UK and Sweden have asked the European Union to set up bigger and "more political" embassies in India, China and Pakistan to strengthen its relationships with these Asian countries.
British foreign minister David Miliband and his Swedish counterpart, Carl Bildt, in a joint letter to EU foreign policy chief Catherine Ashton, asked the bloc to create "larger and more political" delegations in the capitals of India, Pakistan, China, Brazil and Indonesia.
"Although our relationship with the US will remain the most important, we firmly believe that our ability to be part of shaping the world of tomorrow is critically dependent on our ability to deepen and broaden our relationship with these states," they said.

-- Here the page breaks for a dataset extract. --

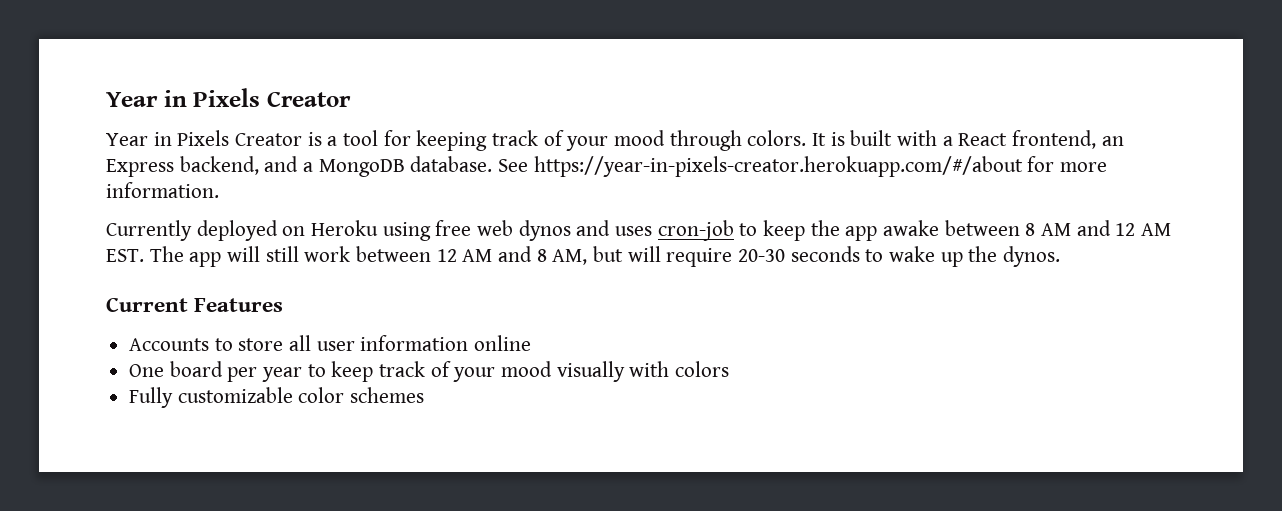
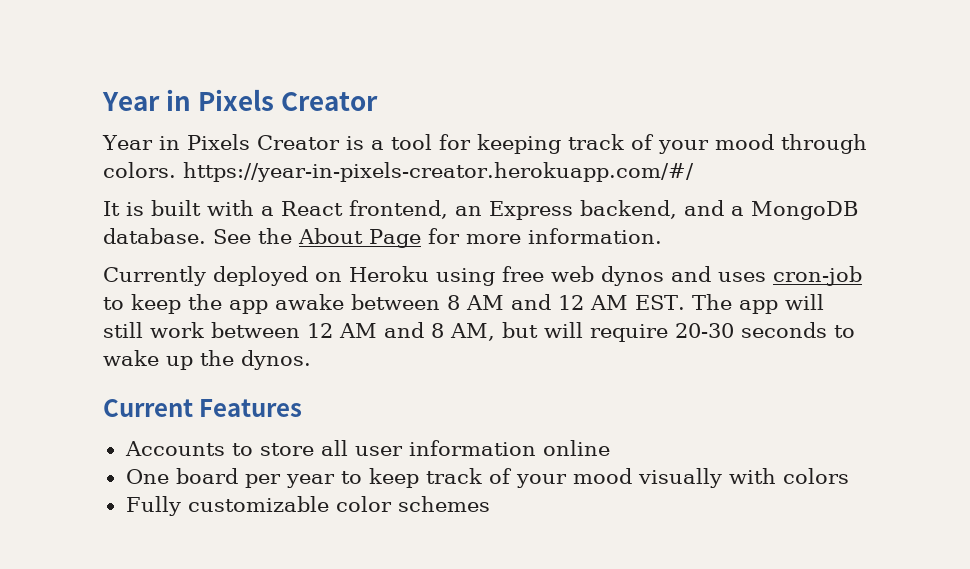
(807, 138) none -> [183,162,694,182] https://year-in-pixels-creator.herokuapp.com/#/ //
[533,156,1023,177] https://year-in-pixels-creator.herokuapp.com/#/about -> [258,228,421,248] the About Page

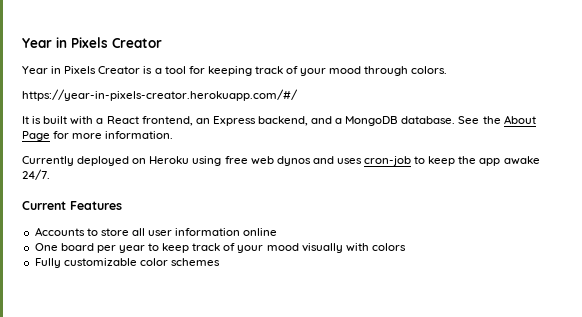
(176, 170) none -> (448, 70) //
[351,294,824,314] [103,322,855,342] [103,350,311,370] between 8 AM and 12 AM EST. The app will still work between 12 AM and 8 AM, but will require 20-30 seconds to wake up the dynos. -> [22,169,50,180] 24/7.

The letter was written before an informal EU foreign ministers' meeting last Friday in Cordoba, Spain, which debated the structure of the union's new External Action Service.
The list of five countries in the letter is said to be indicative, with EU diplomats saying that Russia and South Africa are also being targeted for a larger EU presence.
The EU and India benefit from a longstanding relationship going back to the early 1960s.
The Joint Political Statement of 1993 and the 1994 Co-operation Agreement, which is the current legislative framework for cooperation, opened the door to a broad political dialogue, which evolves through annual summits, regular ministerial and expert level meetings.
In 2004, India became one of the EU's Strategic Partners.
Since 2005, the Joint Action Plan, which was revised in 2008, is helping to realise the full potential of this partnership in key areas of interest for India and the EU.Current EU-India efforts are centred on the ongoing negotiations for a trade and investment agreement; finalisation of ongoing transport negotiations (maritime transport) and implementation of the joint work programme on climate change adopted at the last summit in 2008.